All posts

Snowflake Summit 2024: All 28 announcements and my takeaways

Date
  • Ian Whitestone
    Co-founder & CEO of SELECT

In 2022, Snowflake made major announcements around their new Native Application framework and hybrid tables (initially announced as Unistore). Last year, they kept the bar high by announcing more new features like Snowpark Container Services and adding Iceberg support.

Having attended the past two summits, Niall and I have been consistently blown away by the pace of development at Snowflake. After Summit 2024 wrapped up, this feeling remains unchanged.

Let’s dive in.

Snowflake Summit 2024

Announcements Summary

If you’re short on time, here’s a full list of everything they announced along with a brief explainer.

Data Engineering

  • They are open-sourcing Polaris Catalog in 90 days, which will allow customers to self-host their Iceberg catalogs and provide greater interoperability between various computing engines.
  • Serverless Tasks Flex, giving customers a way to save up to 42% by allowing for more flexibility for when their tasks are run (Private Preview).
  • Event-driven tasks are now in public preview, allowing you to automatically trigger a task run whenever a Snowflake stream updates.
  • Low Latency Tasks, now in private preview, allowing for reduced task-scheduling intervals, down to 15 seconds.
  • Iceberg Tables, an open source table format which allows customers to store their data in cloud storage as parquet data files, while still being able to query them from Snowflake, is now in General Availability (GA).
  • Dynamic Tables are now in GA, providing a declarative approach to creating incremental transformations and simple data pipelines using SQL SELECT statements.
  • Data Quality Monitoring: Snowflake now provides out-of-the-box system metrics (such as null count) or custom metrics for data that customers can define and automatically measure on tables. This feature is in public preview and only available on Enterprise or higher editions of Snowflake.
  • Native connectors for Postgres and MySQL will be public preview soon.
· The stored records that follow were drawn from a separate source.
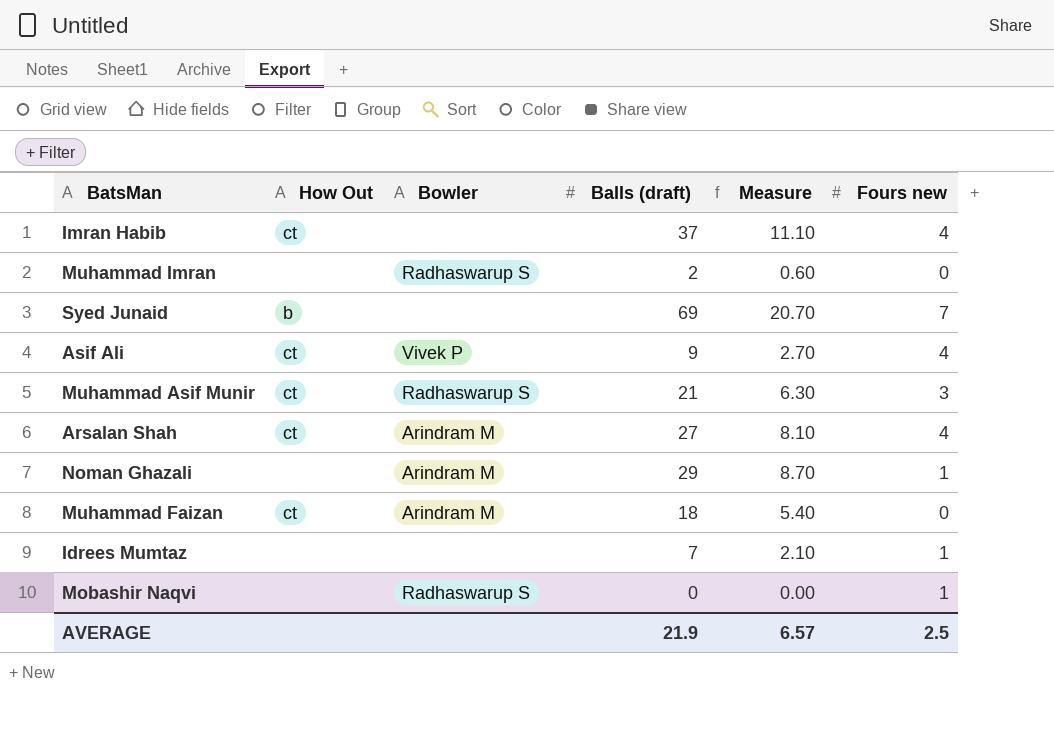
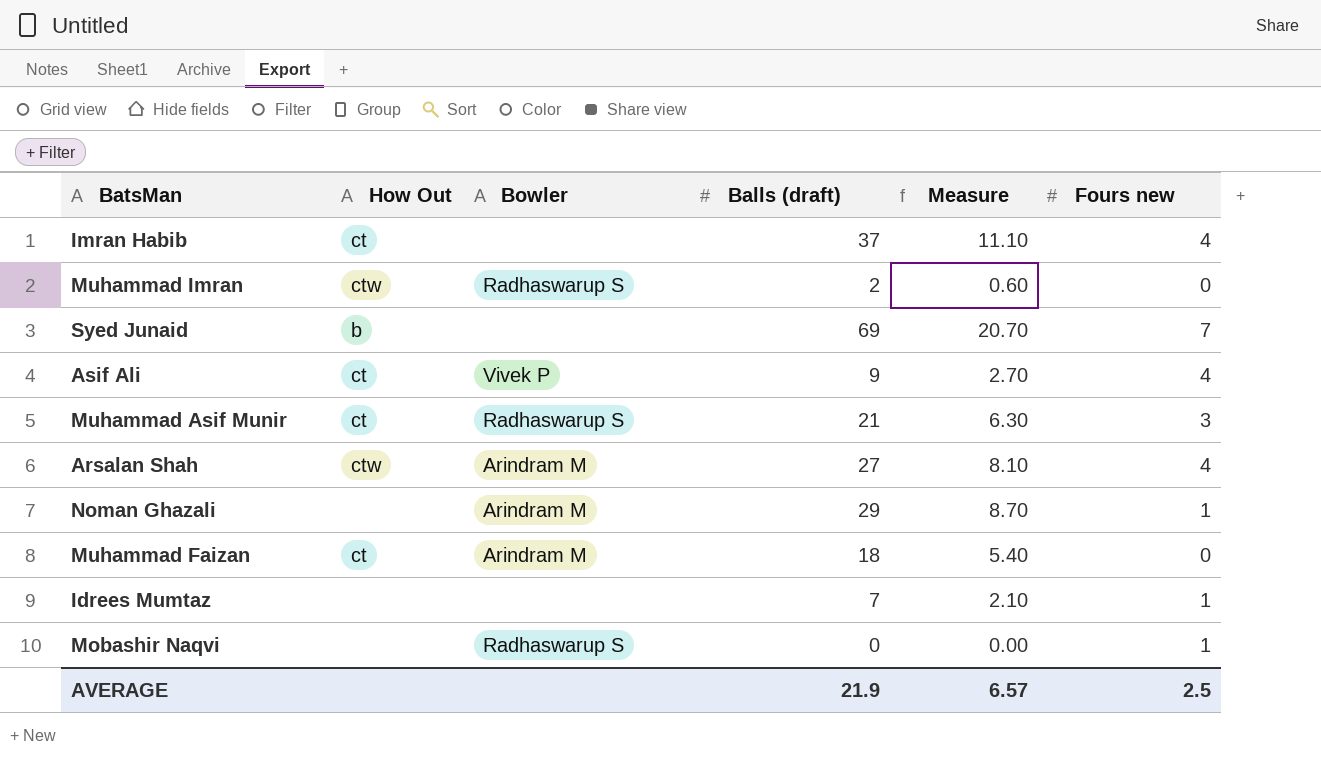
Muhammad Imran | How Out: none -> ctw
Arsalan Shah | How Out: ct -> ctw

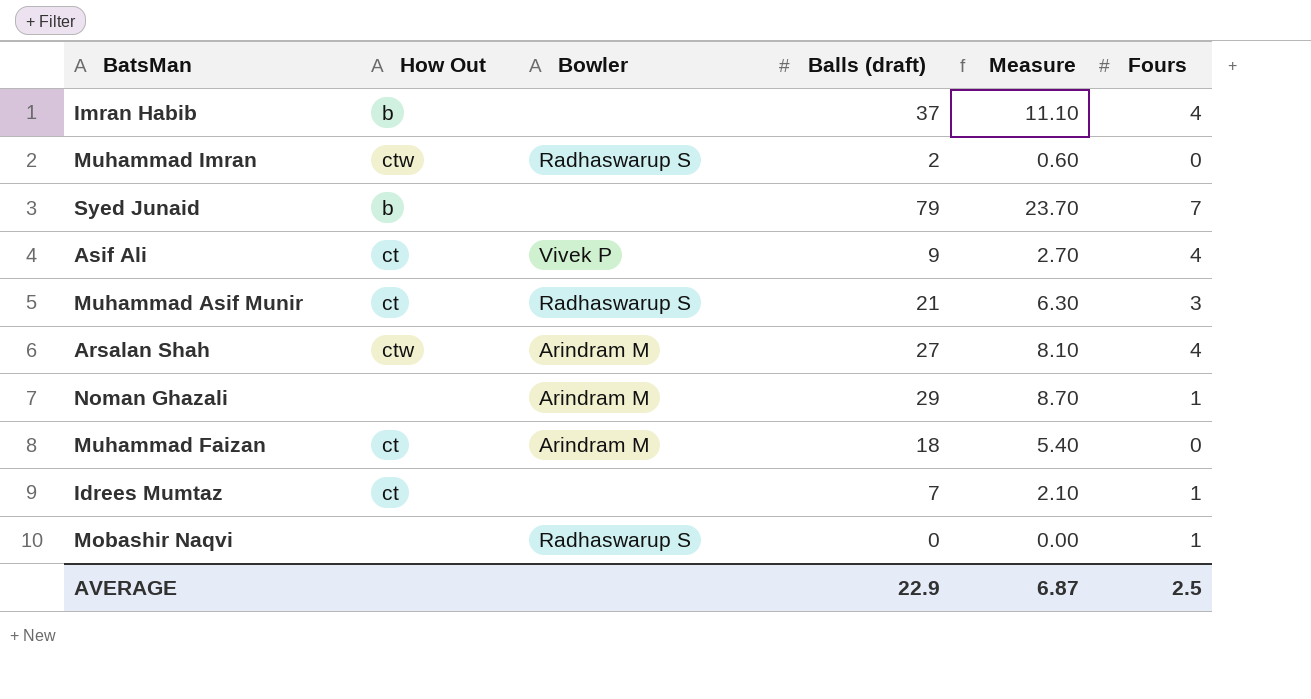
column name: Fours new -> Fours
Imran Habib | How Out: ct -> b
Syed Junaid | Balls (draft): 69 -> 79
Syed Junaid | Measure: 20.70 -> 23.70
Idrees Mumtaz | How Out: none -> ct
AVERAGE | Balls (draft): 21.9 -> 22.9
AVERAGE | Measure: 6.57 -> 6.87

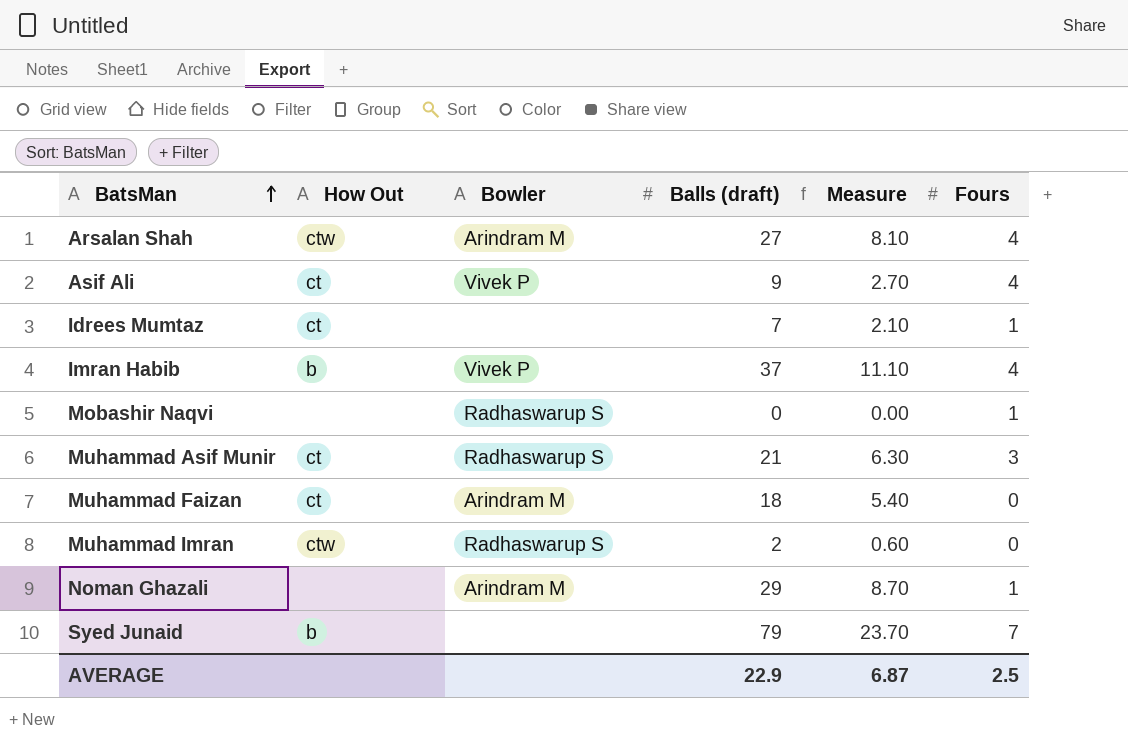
row order: none -> BatsMan ascending
Imran Habib | Bowler: none -> Vivek P

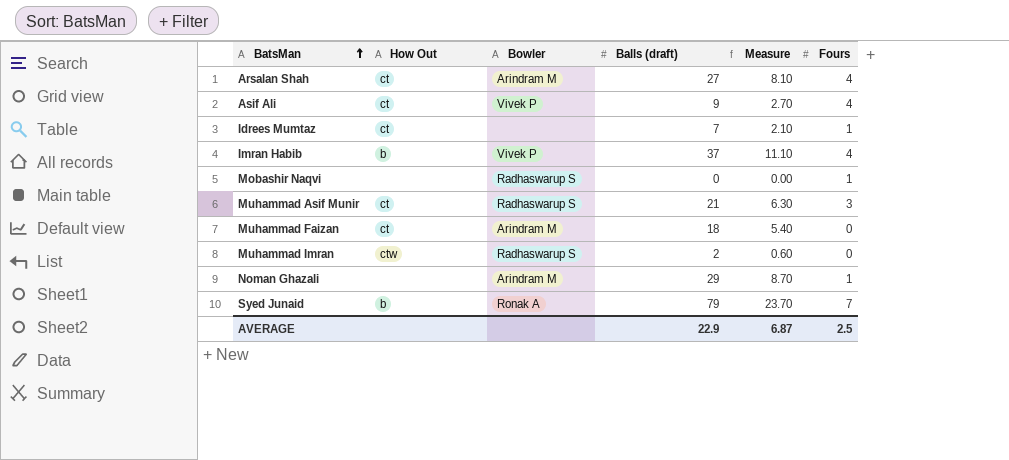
Arsalan Shah | How Out: ctw -> ct
Syed Junaid | Bowler: none -> Ronak A

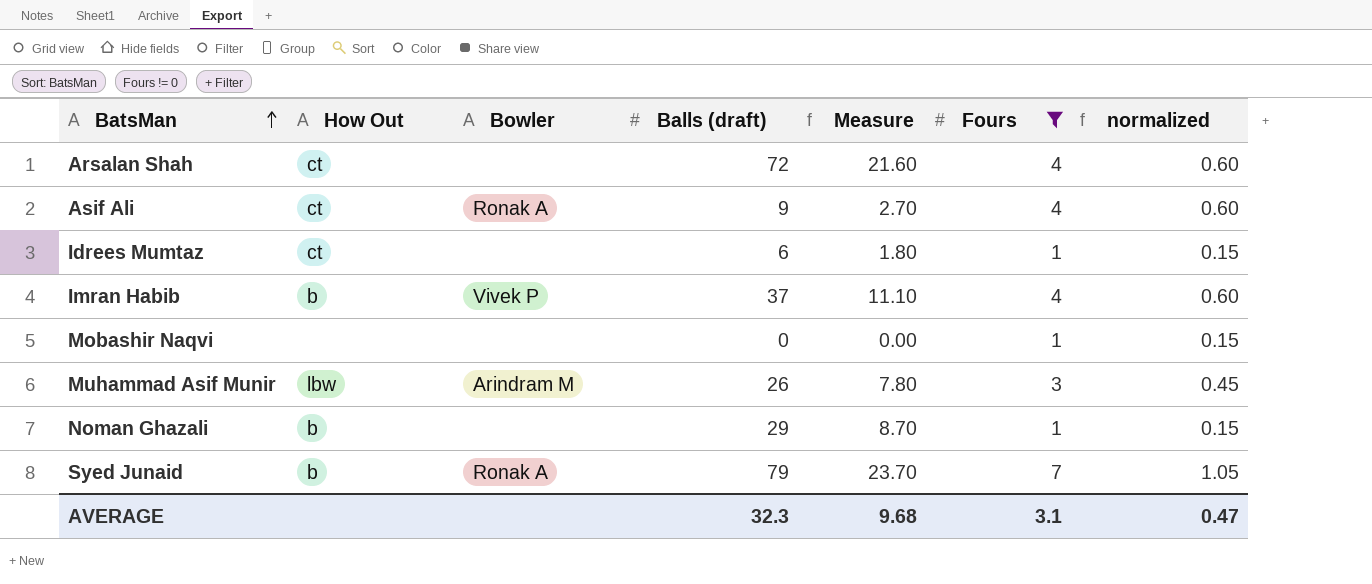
filter: none -> Fours != 0
column normalized | formula: none -> [Fours] * 0.15
Arsalan Shah | Bowler: Arindram M -> none
Arsalan Shah | Balls (draft): 27 -> 72
Arsalan Shah | Measure: 8.10 -> 21.60
Asif Ali | Bowler: Vivek P -> Ronak A
Idrees Mumtaz | Balls (draft): 7 -> 6
Idrees Mumtaz | Measure: 2.10 -> 1.80
Mobashir Naqvi | Bowler: Radhaswarup S -> none
Muhammad Asif Munir | How Out: ct -> lbw
Muhammad Asif Munir | Bowler: Radhaswarup S -> Arindram M
Muhammad Asif Munir | Balls (draft): 21 -> 26
Muhammad Asif Munir | Measure: 6.30 -> 7.80
Noman Ghazali | How Out: none -> b
Noman Ghazali | Bowler: Arindram M -> none
AVERAGE | Balls (draft): 22.9 -> 32.3
AVERAGE | Measure: 6.87 -> 9.68
AVERAGE | Fours: 2.5 -> 3.1

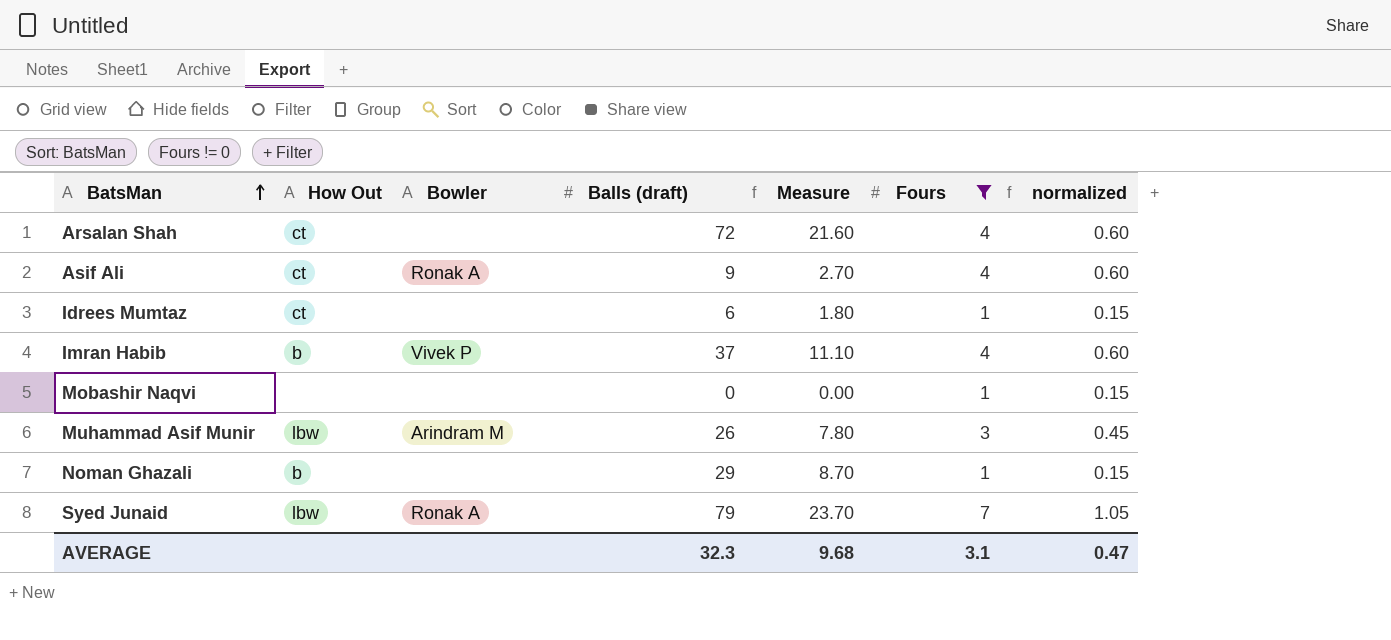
Syed Junaid | How Out: b -> lbw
This will allow customers to easily replicate CDC data from their internal company databases to Snowflake with very low latency, and most importantly, without paying a third-party company (like Fivetran) for every row you load.

Analyst & Developer Tooling

  • Snowflake Notebooks are now in public preview, allowing for an end-to-end interactive UI environment for data & AI teams.
  • Snowflake announced a new suite of observability features with the launch of Snowflake Trail, giving developers and partners more tools to monitor and debug their data pipelines.
  • Snowpark Container Services (SPCS) is now in GA, allowing Snowflake users to securely run any workload in Snowflake via a container.
  • As part of this, Snowflake announced public preview support for SPCS with the native apps framework, allowing partners to build and deploy rich applications.
  • Snowflake’s own CoPilot will soon be in GA, allowing analysts and business users to automatically generate SQL queries from written text directly in the Snowflake UI.
  • Snowflake’s Git Integration is now in Public Preview, which allows users to sync files between Github/Gitlab/Bitbucket and Snowflake for better version control and management.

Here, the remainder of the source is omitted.